A partial copy is required: transcribe exactly the lines from the one containing "moved [277,767,381,809] ->" through the last line below, without any pictures.

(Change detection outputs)
******************************

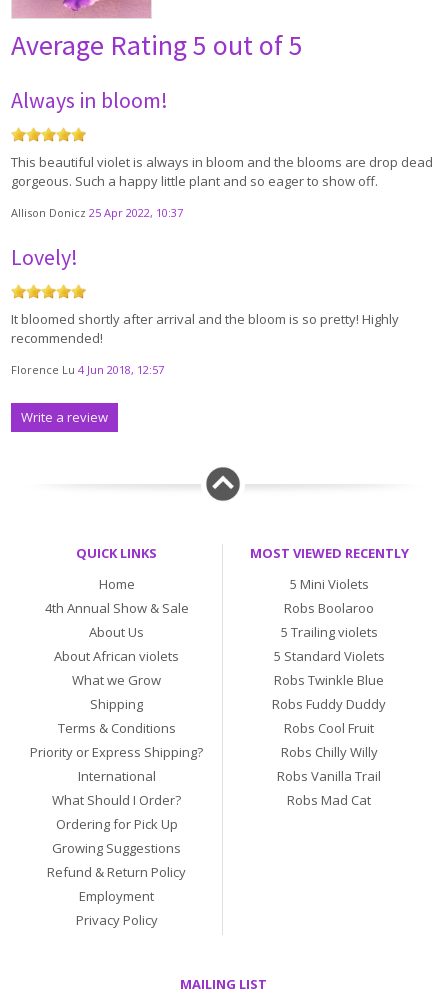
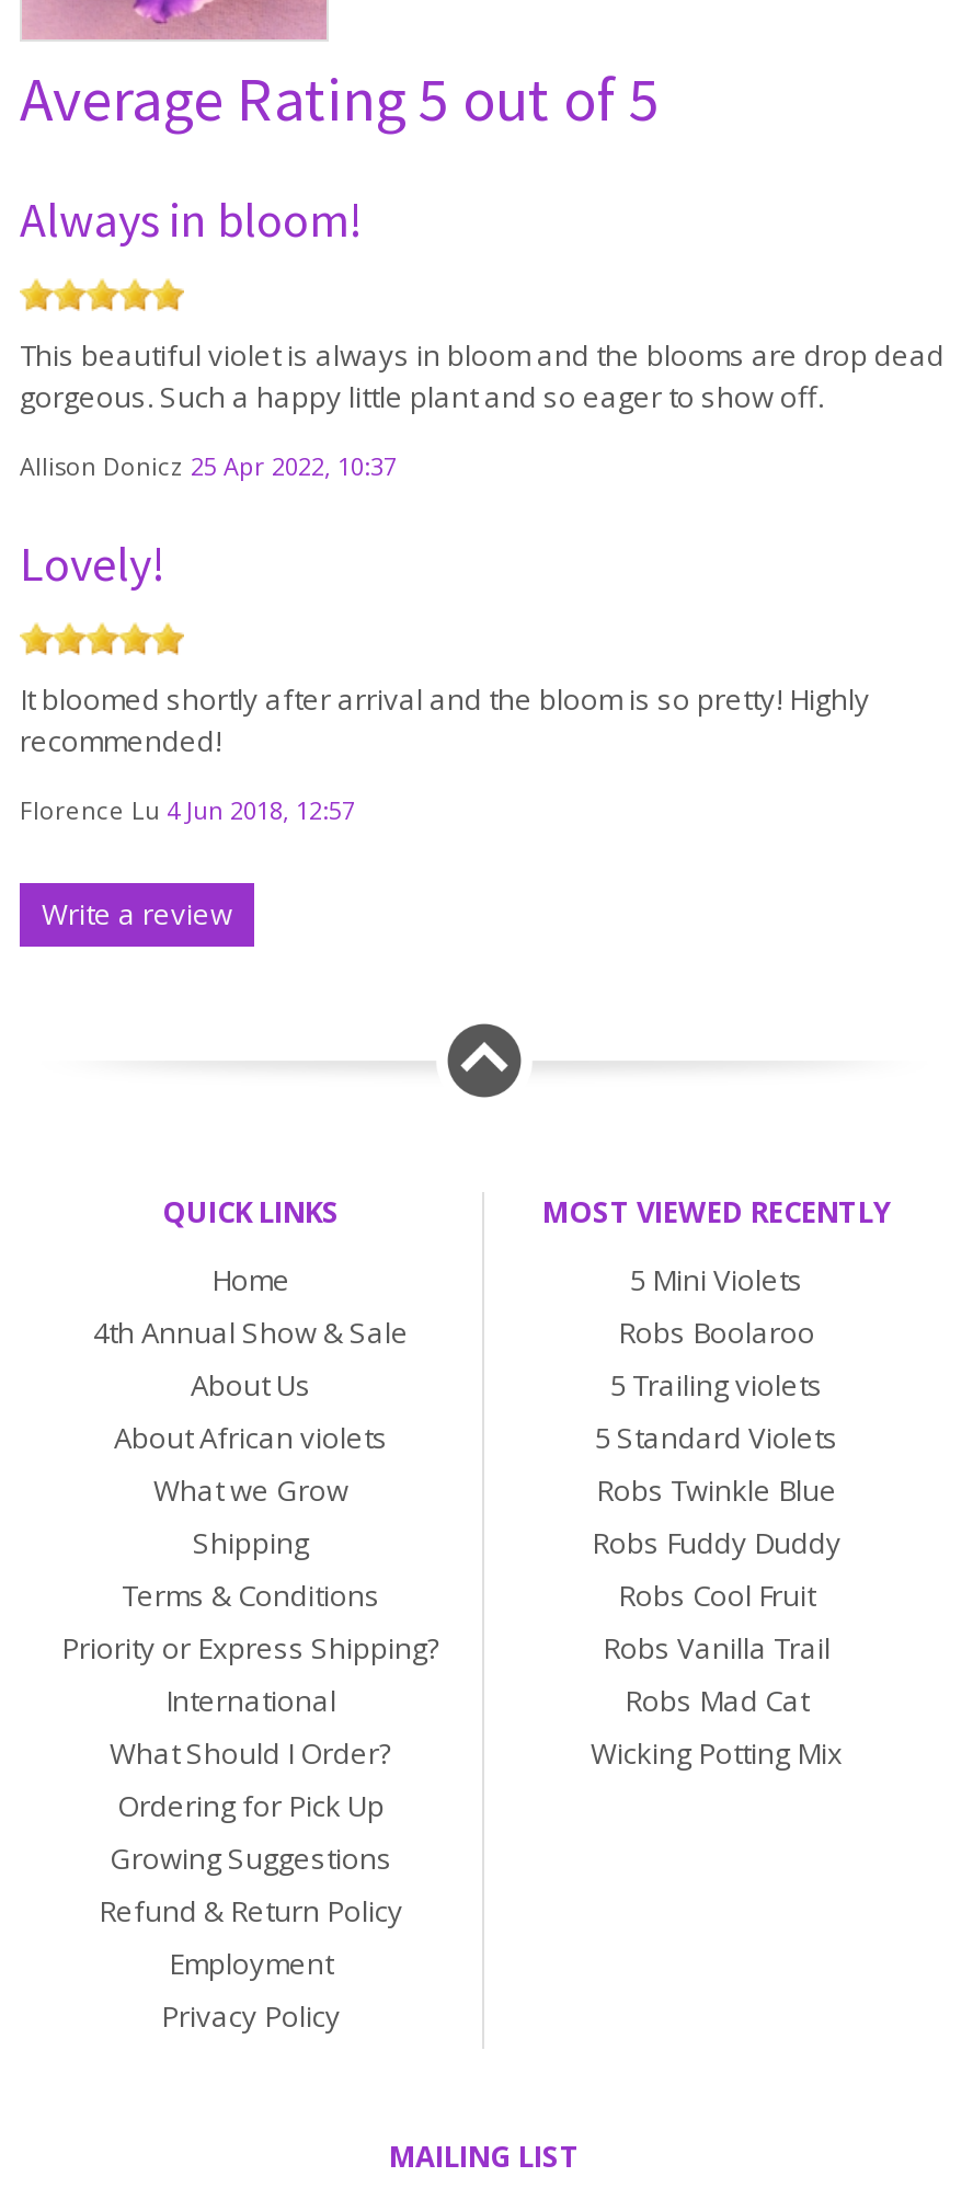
[280,743,378,761] Robs Chilly Willy -> none
moved [277,767,381,809] -> [603,1629,831,1721]: Robs Vanilla Trail | Robs Mad Cat
none -> [591,1734,843,1773] Wicking Potting Mix

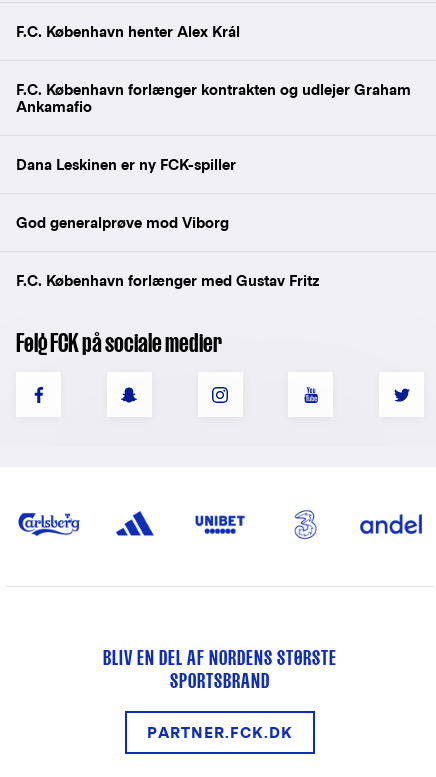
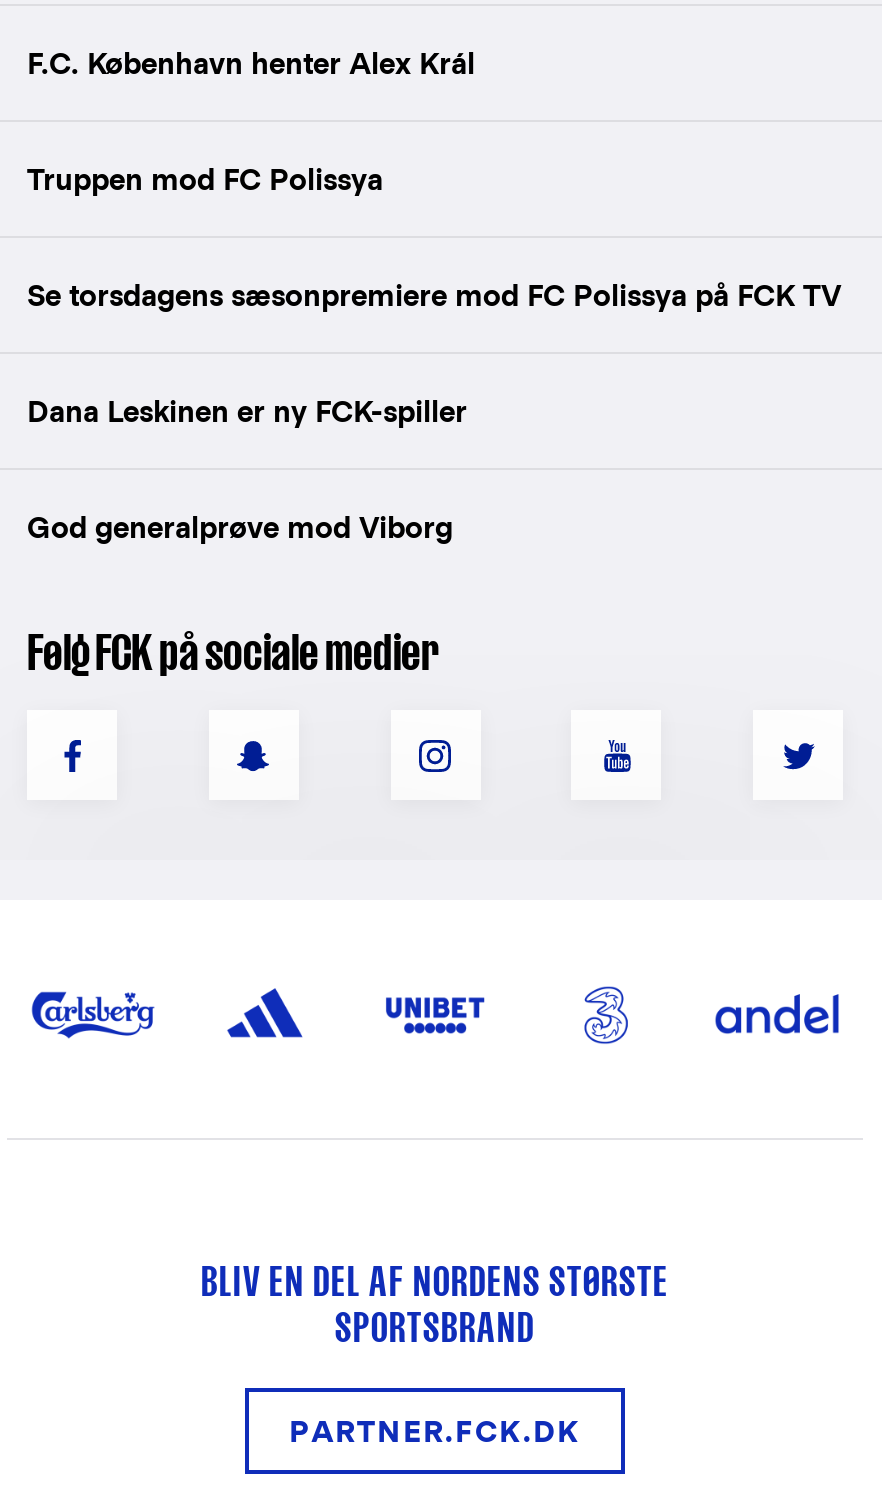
[16,81,411,115] F.C. København forlænger kontrakten og udlejer Graham | Ankamafio -> [27,163,841,313] Truppen mod FC Polissya | Se torsdagens sæsonpremiere mod FC Polissya på FCK TV
moved [16,156,236,231] -> [27,395,467,545]: Dana Leskinen er ny FCK-spiller | God generalprøve mod Viborg
[16,272,319,289] F.C. København forlænger med Gustav Fritz -> none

******************************

■ SOLUTION FOR THIS PROBLEM:
moved [277,767,381,809] -> [603,1629,831,1721]: Robs Vanilla Trail | Robs Mad Cat
none -> [591,1734,843,1773] Wicking Potting Mix

[16,81,411,115] F.C. København forlænger kontrakten og udlejer Graham | Ankamafio -> [27,163,841,313] Truppen mod FC Polissya | Se torsdagens sæsonpremiere mod FC Polissya på FCK TV
moved [16,156,236,231] -> [27,395,467,545]: Dana Leskinen er ny FCK-spiller | God generalprøve mod Viborg
[16,272,319,289] F.C. København forlænger med Gustav Fritz -> none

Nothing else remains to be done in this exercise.